▶ [Data supplied]

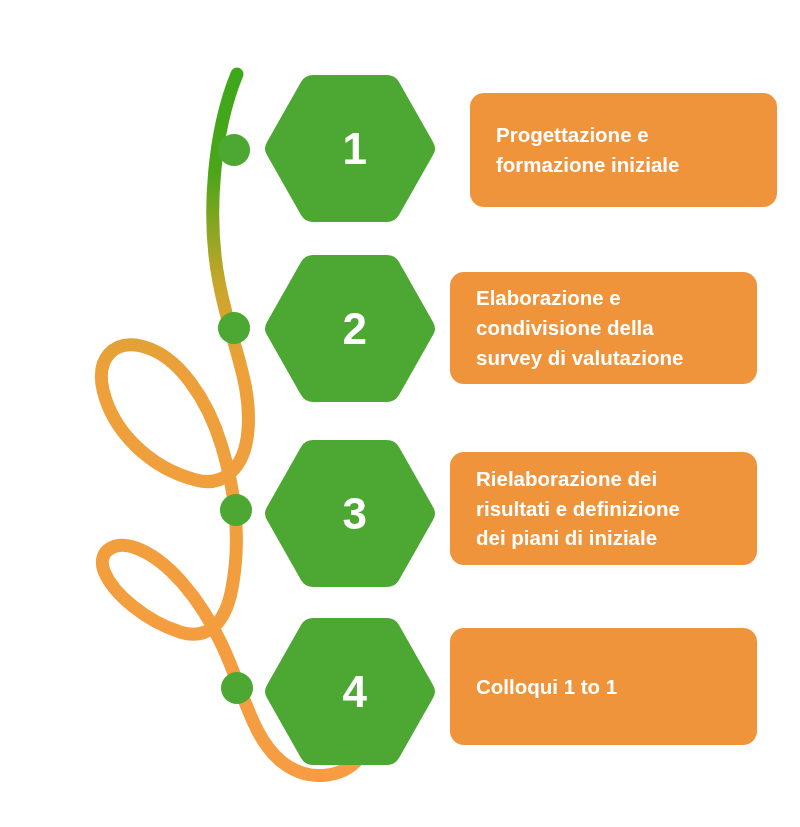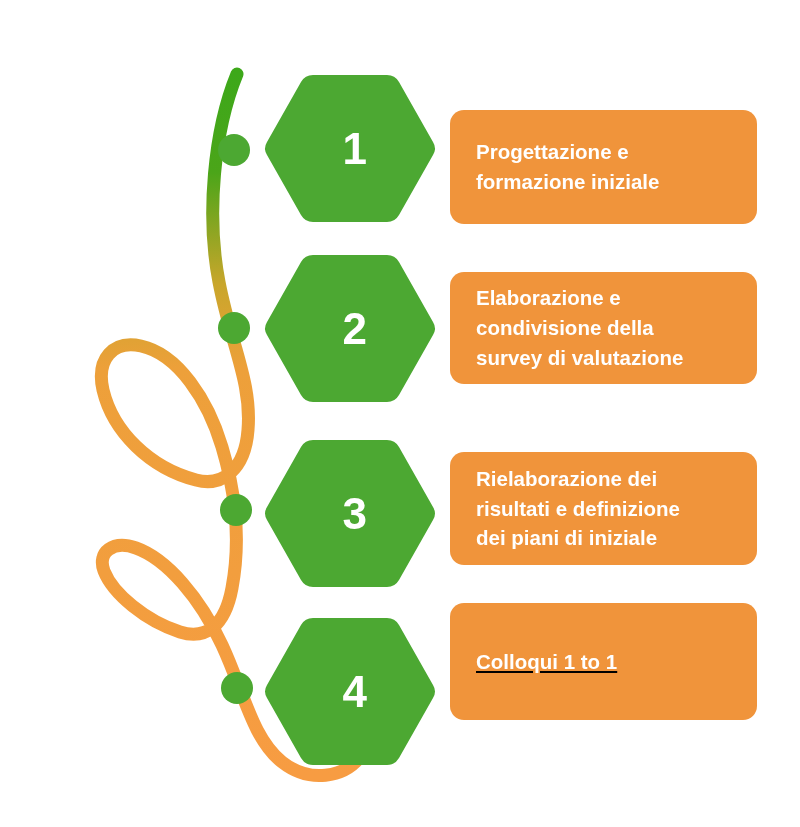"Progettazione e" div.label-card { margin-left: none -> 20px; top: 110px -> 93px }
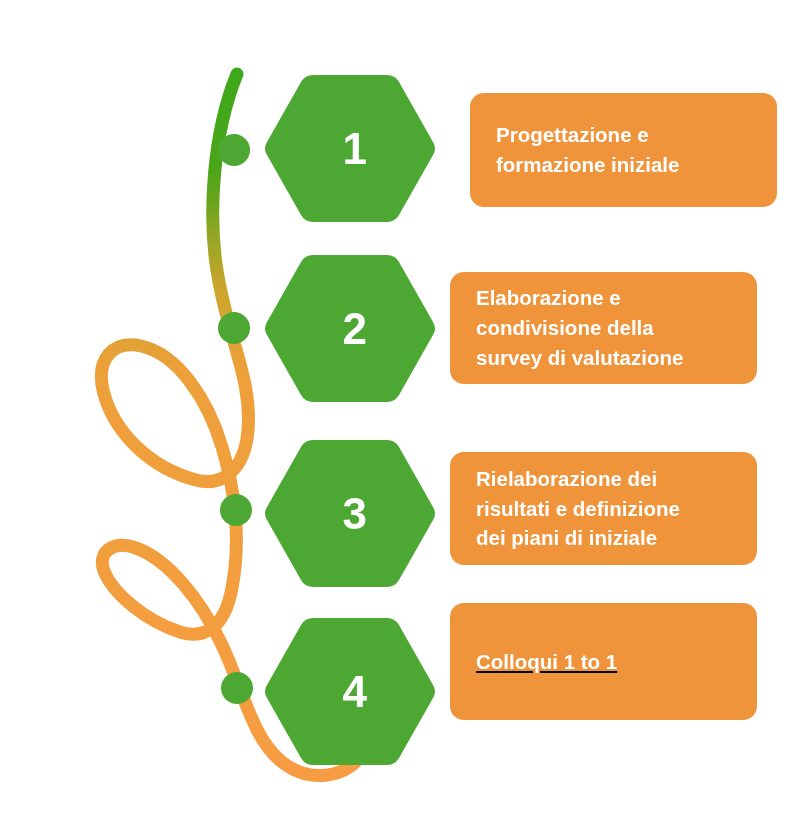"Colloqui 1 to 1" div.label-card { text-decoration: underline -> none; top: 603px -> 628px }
==
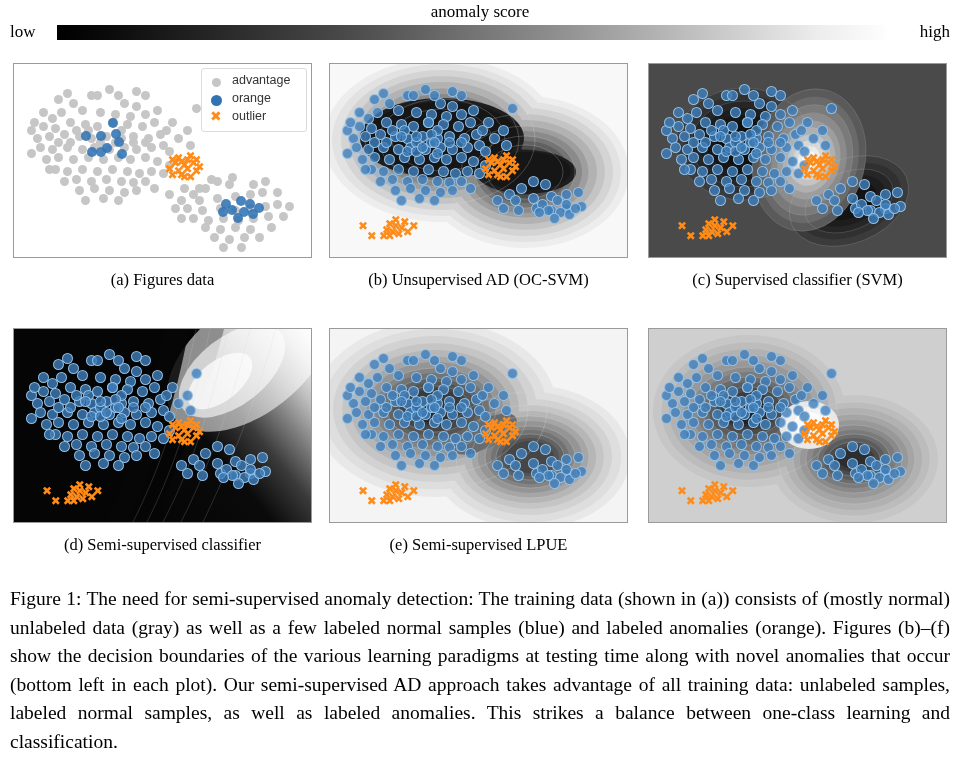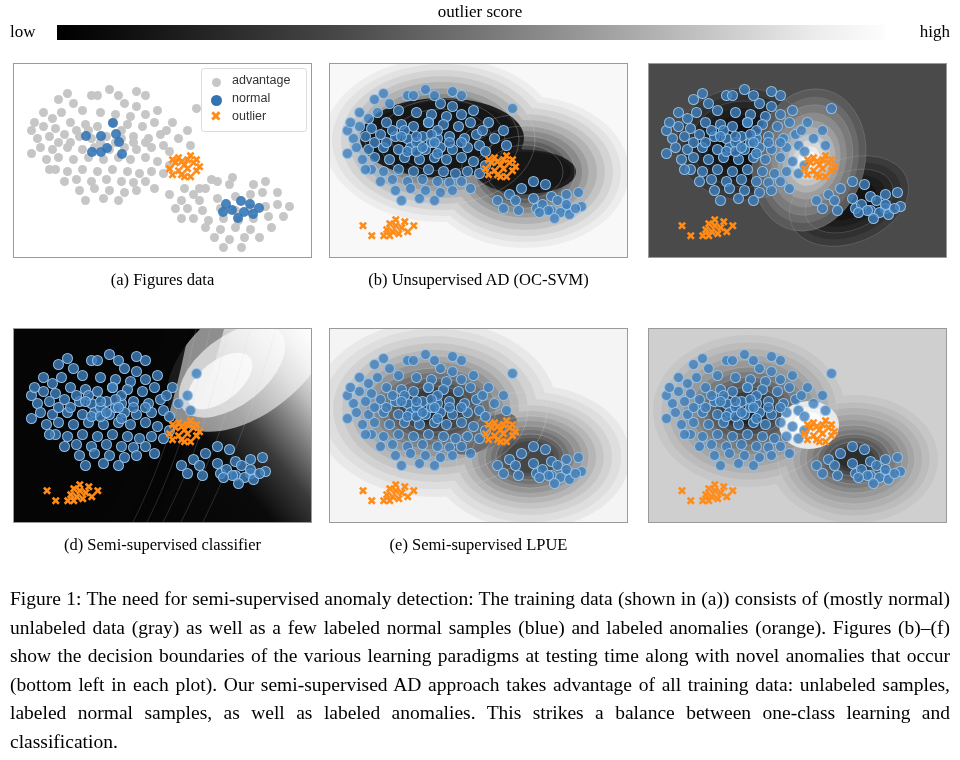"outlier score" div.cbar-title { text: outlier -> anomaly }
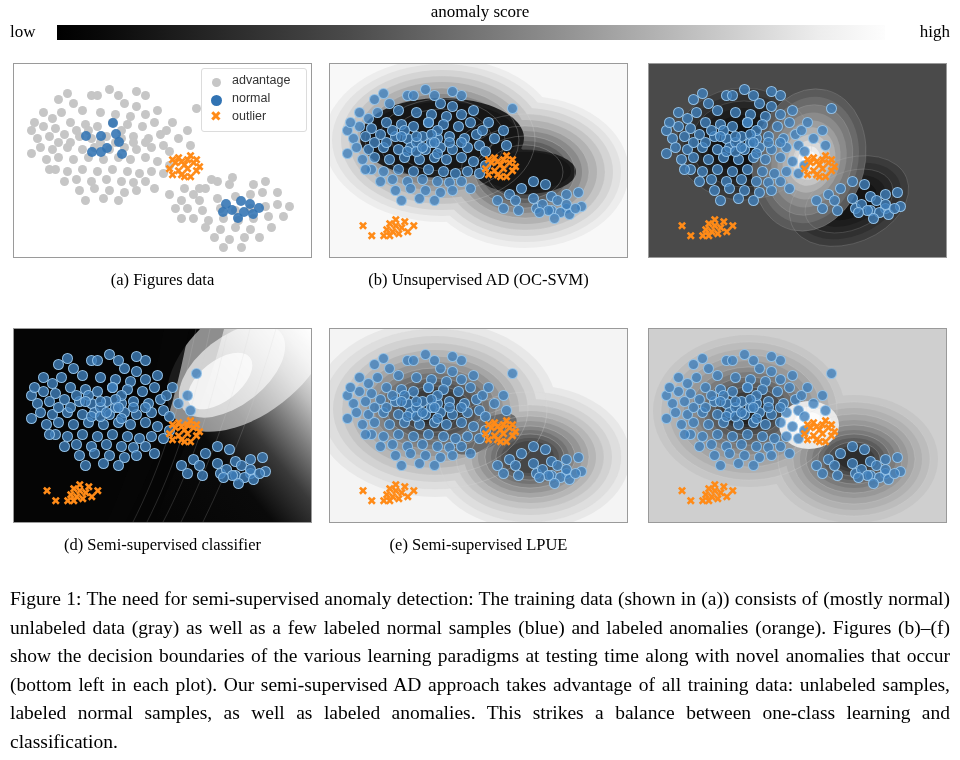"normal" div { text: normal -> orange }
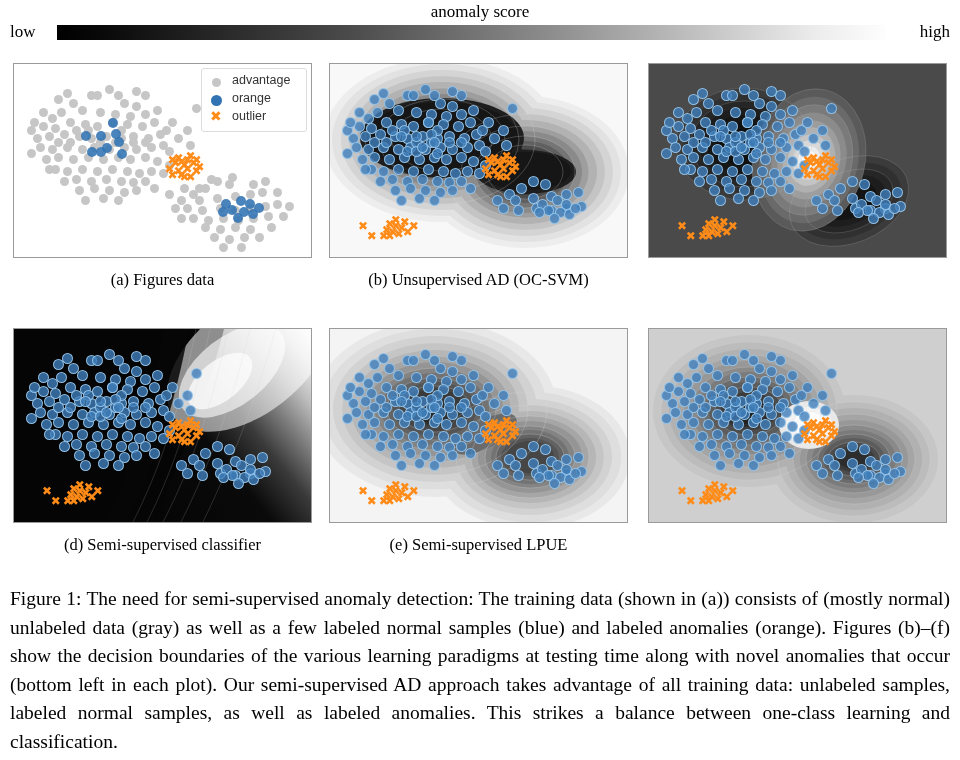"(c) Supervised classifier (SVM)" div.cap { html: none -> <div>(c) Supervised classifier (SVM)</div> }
--
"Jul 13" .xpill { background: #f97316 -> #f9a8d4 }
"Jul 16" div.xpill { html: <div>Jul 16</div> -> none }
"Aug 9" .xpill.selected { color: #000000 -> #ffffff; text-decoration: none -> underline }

▶ [To do] Print an exact copy of the lines above, from the one containing "margin-left: none ->" through the one containing "text-decoration: underline ->", and leave out the pictures.

▶ [Answer space]
"Progettazione e" div.label-card { margin-left: none -> 20px; top: 110px -> 93px }
"Colloqui 1 to 1" div.label-card { text-decoration: underline -> none; top: 603px -> 628px }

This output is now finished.